🤖 AI Summary
Existing self-supervised skeleton-based action learning research lacks systematic surveys and is largely confined to single-paradigm, single-task (i.e., action recognition only) settings, resulting in limited representation generalizability. Method: This paper presents the first systematic survey and unified benchmark for self-supervised skeleton action representation learning, exposing fundamental limitations of single-level modeling and task isolation; it proposes a multi-granularity joint pre-training framework featuring a novel spatiotemporal cooperative multi-objective self-supervised strategy that unifies contextual modeling, generative learning, and contrastive learning. Contribution/Results: Evaluated on NTU, PKU, and NW-UCLA benchmarks, our approach comprehensively surpasses state-of-the-art methods and achieves superior generalization across diverse downstream tasks—including action recognition, retrieval, detection, and few-shot learning—demonstrating unprecedented cross-task robustness and transferability.
📝 Abstract
Self-supervised learning (SSL), which aims to learn meaningful prior representations from unlabeled data, has been proven effective for skeleton-based action understanding. Different from the image domain, skeleton data possesses sparser spatial structures and diverse representation forms, with the absence of background clues and the additional temporal dimension, presenting new challenges for spatial-temporal motion pretext task design.
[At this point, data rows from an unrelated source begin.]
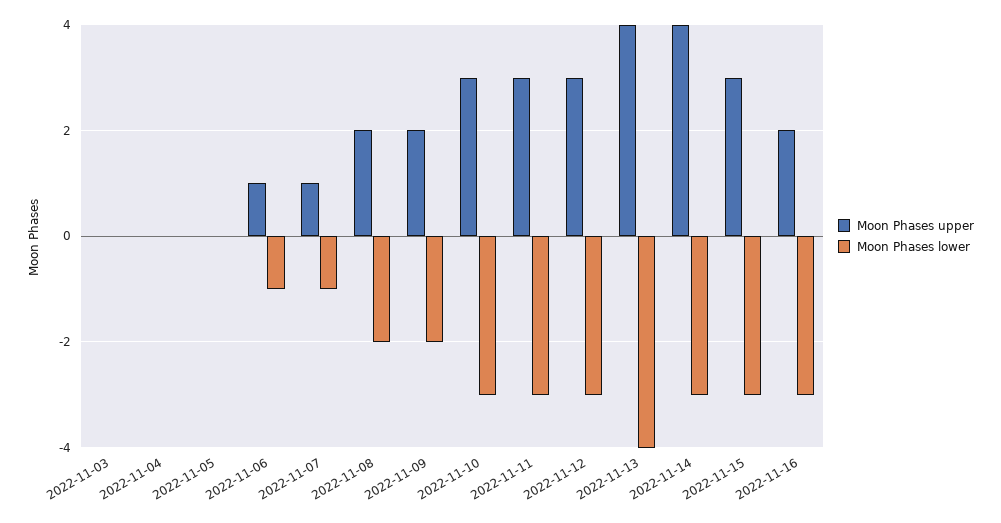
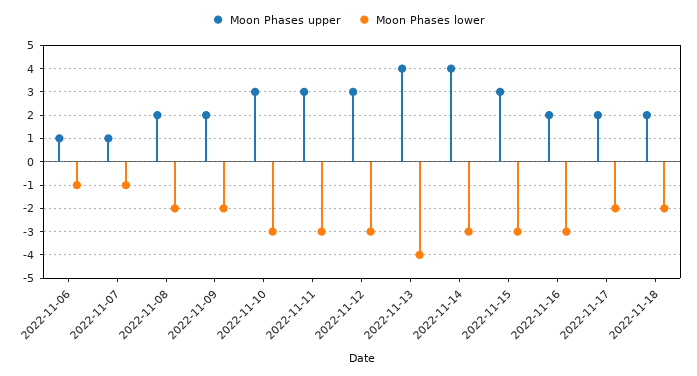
Moon Phases upper, 2022-11-03: 0 -> none
Moon Phases lower, 2022-11-03: 0 -> none
Moon Phases upper, 2022-11-04: 0 -> none
Moon Phases lower, 2022-11-04: 0 -> none
Moon Phases upper, 2022-11-05: 0 -> none
Moon Phases lower, 2022-11-05: 0 -> none
Moon Phases upper, 2022-11-17: none -> 2
Moon Phases lower, 2022-11-17: none -> -2
Moon Phases upper, 2022-11-18: none -> 2
Moon Phases lower, 2022-11-18: none -> -2

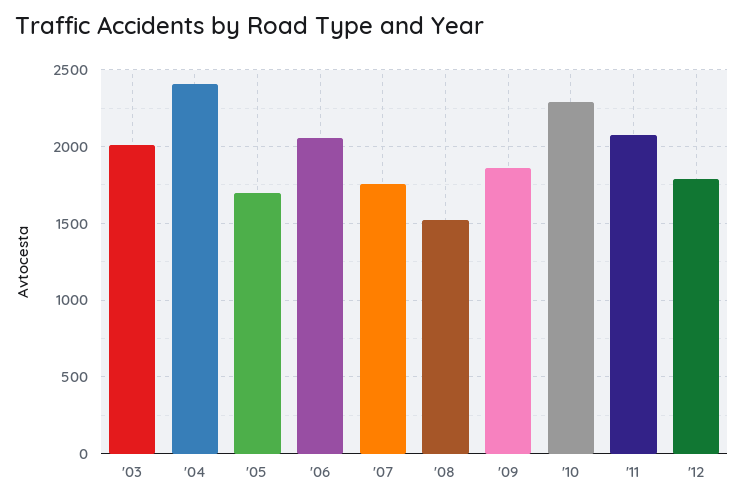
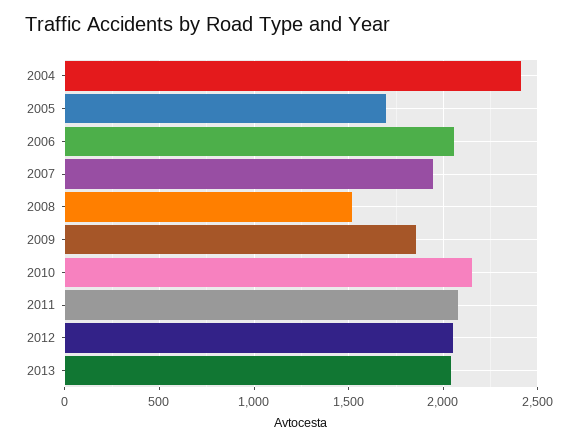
'03: 2000 -> none
'07: 1750 -> 1950
'10: 2300 -> 2150
'12: 1800 -> 2050
2013: none -> 2050

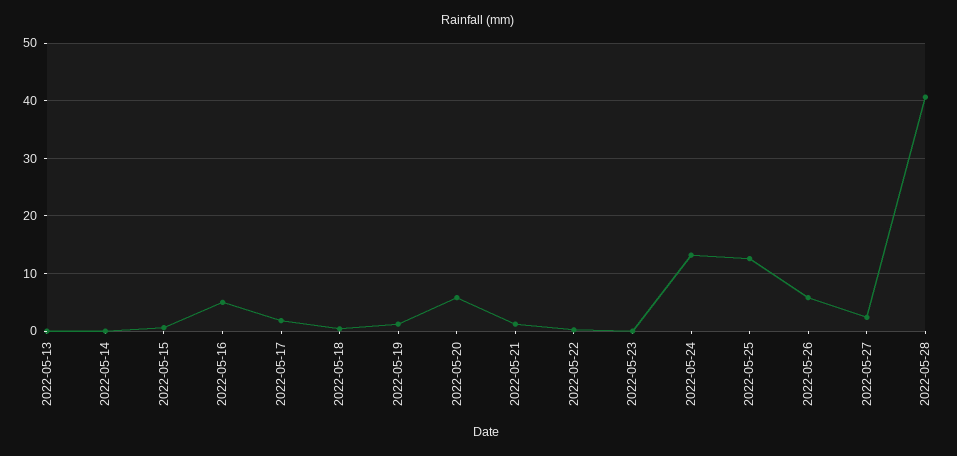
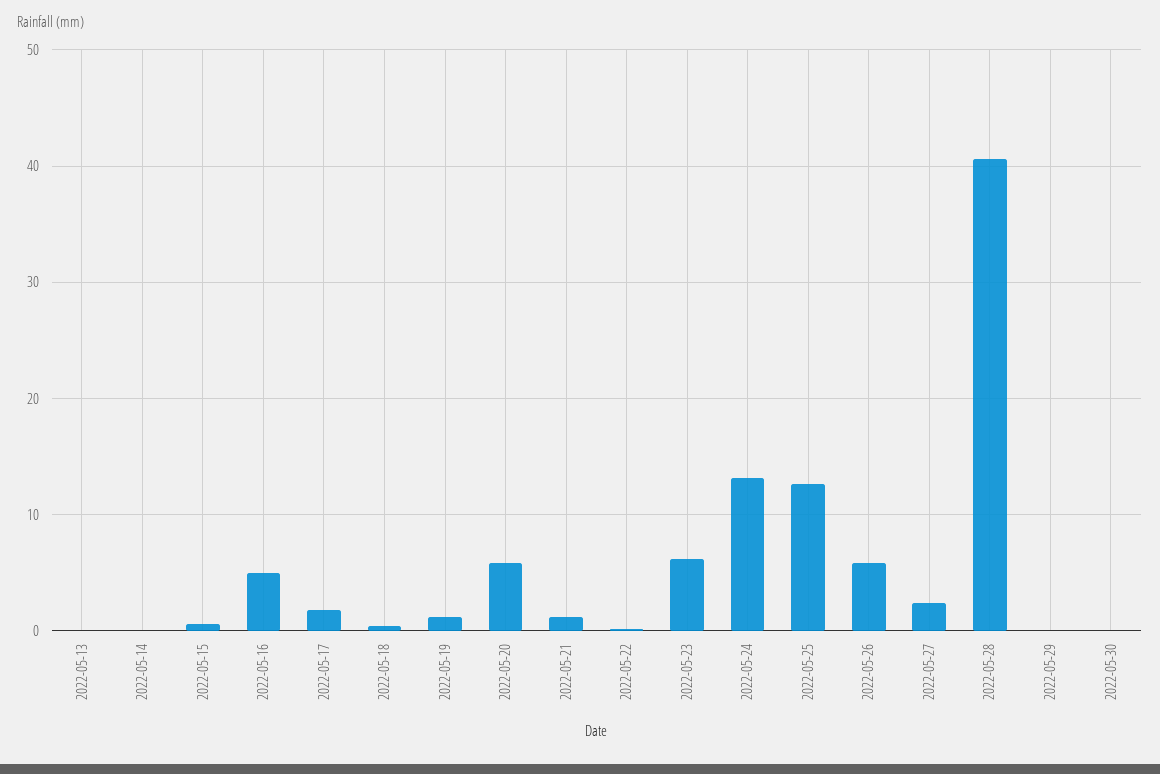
2022-05-23: 0 -> 6
2022-05-29: none -> 0
2022-05-30: none -> 0

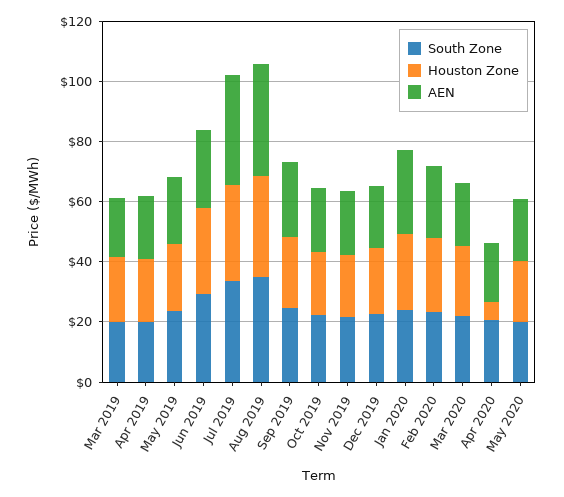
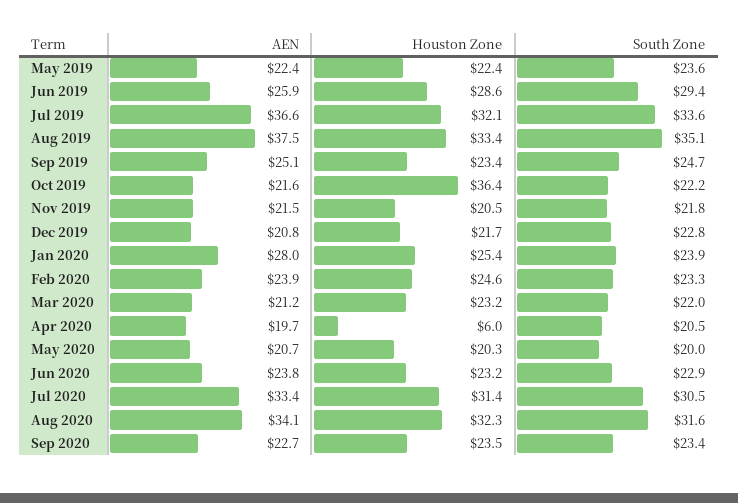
South Zone, Mar 2019: 20 -> none
Houston Zone, Mar 2019: 20 -> none
AEN, Mar 2019: 20 -> none
South Zone, Apr 2019: 20 -> none
Houston Zone, Apr 2019: 20 -> none
AEN, Apr 2019: 20 -> none
Houston Zone, Oct 2019: 20 -> 36.4
AEN, Jun 2020: none -> 23.8
Houston Zone, Jun 2020: none -> 23.2
South Zone, Jun 2020: none -> 22.9
AEN, Jul 2020: none -> 33.4
Houston Zone, Jul 2020: none -> 31.4
South Zone, Jul 2020: none -> 30.5
AEN, Aug 2020: none -> 34.1
Houston Zone, Aug 2020: none -> 32.3
South Zone, Aug 2020: none -> 31.6
AEN, Sep 2020: none -> 22.7
Houston Zone, Sep 2020: none -> 23.5
South Zone, Sep 2020: none -> 23.4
Recently, many endeavors have been made for skeleton-based SSL, achieving remarkable progress. However, a systematic and thorough review is still lacking. In this paper, we conduct, for the first time, a comprehensive survey on self-supervised skeleton-based action representation learning. Following the taxonomy of context-based, generative learning, and contrastive learning approaches, we make a thorough review and benchmark of existing works and shed light on the future possible directions. Remarkably, our investigation demonstrates that most SSL works rely on the single paradigm, learning representations of a single level, and are evaluated on the action recognition task solely, which leaves the generalization power of skeleton SSL models under-explored. To this end, a novel and effective SSL method for skeleton is further proposed, which integrates versatile representation learning objectives of different granularity, substantially boosting the generalization capacity for multiple skeleton downstream tasks. Extensive experiments under three large-scale datasets demonstrate our method achieves superior generalization performance on various downstream tasks, including recognition, retrieval, detection, and few-shot learning.